**What needs to be done:** Copy the data precisely, character for character, and leave out every picture.

[Saved data entries]

——

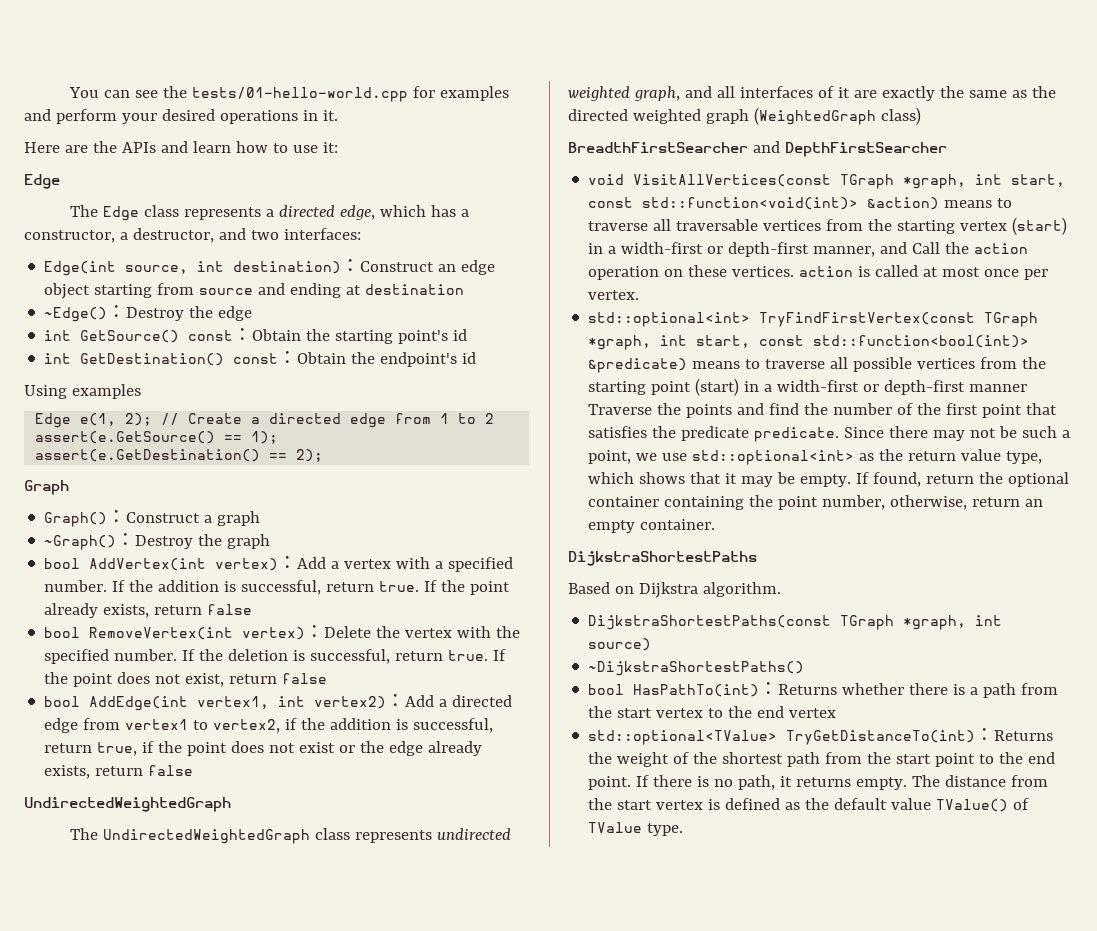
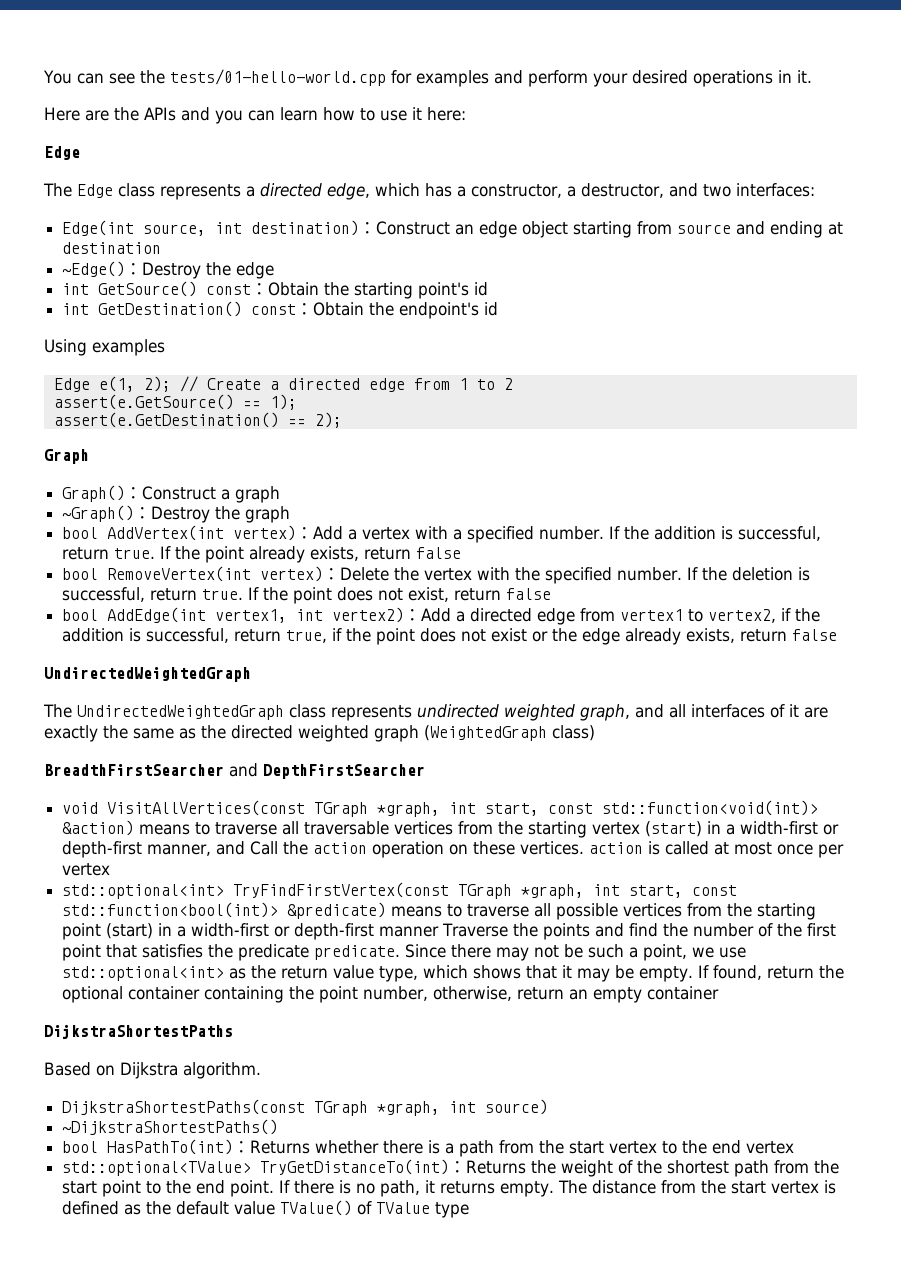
- Here are the APIs and learn how to use it:
+ Here are the APIs and you can learn how to use it here:
- void VisitAllVertices(const TGraph *graph, int start, const std::function<void(int)> &action) means to traverse all traversable vertices from the starting vertex (start) in a width-first or depth-first manner, and Call the action operation on these vertices. action is called at most once per vertex.
+ void VisitAllVertices(const TGraph *graph, int start, const std::function<void(int)> &action) means to traverse all traversable vertices from the starting vertex (start) in a width-first or depth-first manner, and Call the action operation on these vertices. action is called at most once per vertex
- If found, return the optional container containing the point number, otherwise, return an empty container.
+ If found, return the optional container containing the point number, otherwise, return an empty container
- The distance from the start vertex is defined as the default value TValue() of TValue type.
+ The distance from the start vertex is defined as the default value TValue() of TValue type

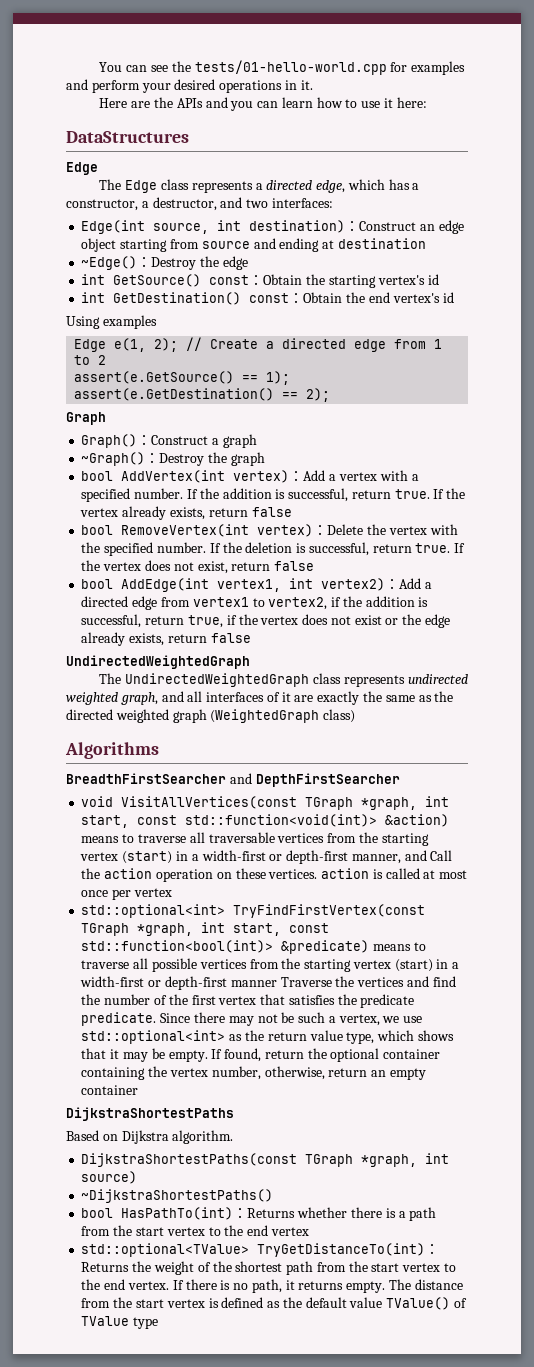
+ DataStructures
- int GetSource() const：Obtain the starting point's id
+ int GetSource() const：Obtain the starting vertex's id
- int GetDestination() const：Obtain the endpoint's id
+ int GetDestination() const：Obtain the end vertex's id
- If the point already exists, return false
+ If the vertex already exists, return false
- If the point does not exist, return false
+ If the vertex does not exist, return false
- bool AddEdge(int vertex1, int vertex2)：Add a directed edge from vertex1 to vertex2, if the addition is successful, return true, if the point does not exist or the edge already exists, return false
+ bool AddEdge(int vertex1, int vertex2)：Add a directed edge from vertex1 to vertex2, if the addition is successful, return true, if the vertex does not exist or the edge already exists, return false
+ Algorithms
- std::optional<int> TryFindFirstVertex(const TGraph *graph, int start, const std::function<bool(int)> &predicate) means to traverse all possible vertices from the starting point (start) in a width-first or depth-first manner Traverse the points and find the number of the first point that satisfies the predicate predicate.
+ std::optional<int> TryFindFirstVertex(const TGraph *graph, int start, const std::function<bool(int)> &predicate) means to traverse all possible vertices from the starting vertex (start) in a width-first or depth-first manner Traverse the vertices and find the number of the first vertex that satisfies the predicate predicate.
- Since there may not be such a point, we use std::optional<int> as the return value type, which shows that it may be empty.
+ Since there may not be such a vertex, we use std::optional<int> as the return value type, which shows that it may be empty.
- If found, return the optional container containing the point number, otherwise, return an empty container
+ If found, return the optional container containing the vertex number, otherwise, return an empty container
- std::optional<TValue> TryGetDistanceTo(int)：Returns the weight of the shortest path from the start point to the end point.
+ std::optional<TValue> TryGetDistanceTo(int)：Returns the weight of the shortest path from the start vertex to the end vertex.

——

**Exercise result:**
- Here are the APIs and learn how to use it:
+ Here are the APIs and you can learn how to use it here:
- void VisitAllVertices(const TGraph *graph, int start, const std::function<void(int)> &action) means to traverse all traversable vertices from the starting vertex (start) in a width-first or depth-first manner, and Call the action operation on these vertices. action is called at most once per vertex.
+ void VisitAllVertices(const TGraph *graph, int start, const std::function<void(int)> &action) means to traverse all traversable vertices from the starting vertex (start) in a width-first or depth-first manner, and Call the action operation on these vertices. action is called at most once per vertex
- If found, return the optional container containing the point number, otherwise, return an empty container.
+ If found, return the optional container containing the point number, otherwise, return an empty container
- The distance from the start vertex is defined as the default value TValue() of TValue type.
+ The distance from the start vertex is defined as the default value TValue() of TValue type

+ DataStructures
- int GetSource() const：Obtain the starting point's id
+ int GetSource() const：Obtain the starting vertex's id
- int GetDestination() const：Obtain the endpoint's id
+ int GetDestination() const：Obtain the end vertex's id
- If the point already exists, return false
+ If the vertex already exists, return false
- If the point does not exist, return false
+ If the vertex does not exist, return false
- bool AddEdge(int vertex1, int vertex2)：Add a directed edge from vertex1 to vertex2, if the addition is successful, return true, if the point does not exist or the edge already exists, return false
+ bool AddEdge(int vertex1, int vertex2)：Add a directed edge from vertex1 to vertex2, if the addition is successful, return true, if the vertex does not exist or the edge already exists, return false
+ Algorithms
- std::optional<int> TryFindFirstVertex(const TGraph *graph, int start, const std::function<bool(int)> &predicate) means to traverse all possible vertices from the starting point (start) in a width-first or depth-first manner Traverse the points and find the number of the first point that satisfies the predicate predicate.
+ std::optional<int> TryFindFirstVertex(const TGraph *graph, int start, const std::function<bool(int)> &predicate) means to traverse all possible vertices from the starting vertex (start) in a width-first or depth-first manner Traverse the vertices and find the number of the first vertex that satisfies the predicate predicate.
- Since there may not be such a point, we use std::optional<int> as the return value type, which shows that it may be empty.
+ Since there may not be such a vertex, we use std::optional<int> as the return value type, which shows that it may be empty.
- If found, return the optional container containing the point number, otherwise, return an empty container
+ If found, return the optional container containing the vertex number, otherwise, return an empty container
- std::optional<TValue> TryGetDistanceTo(int)：Returns the weight of the shortest path from the start point to the end point.
+ std::optional<TValue> TryGetDistanceTo(int)：Returns the weight of the shortest path from the start vertex to the end vertex.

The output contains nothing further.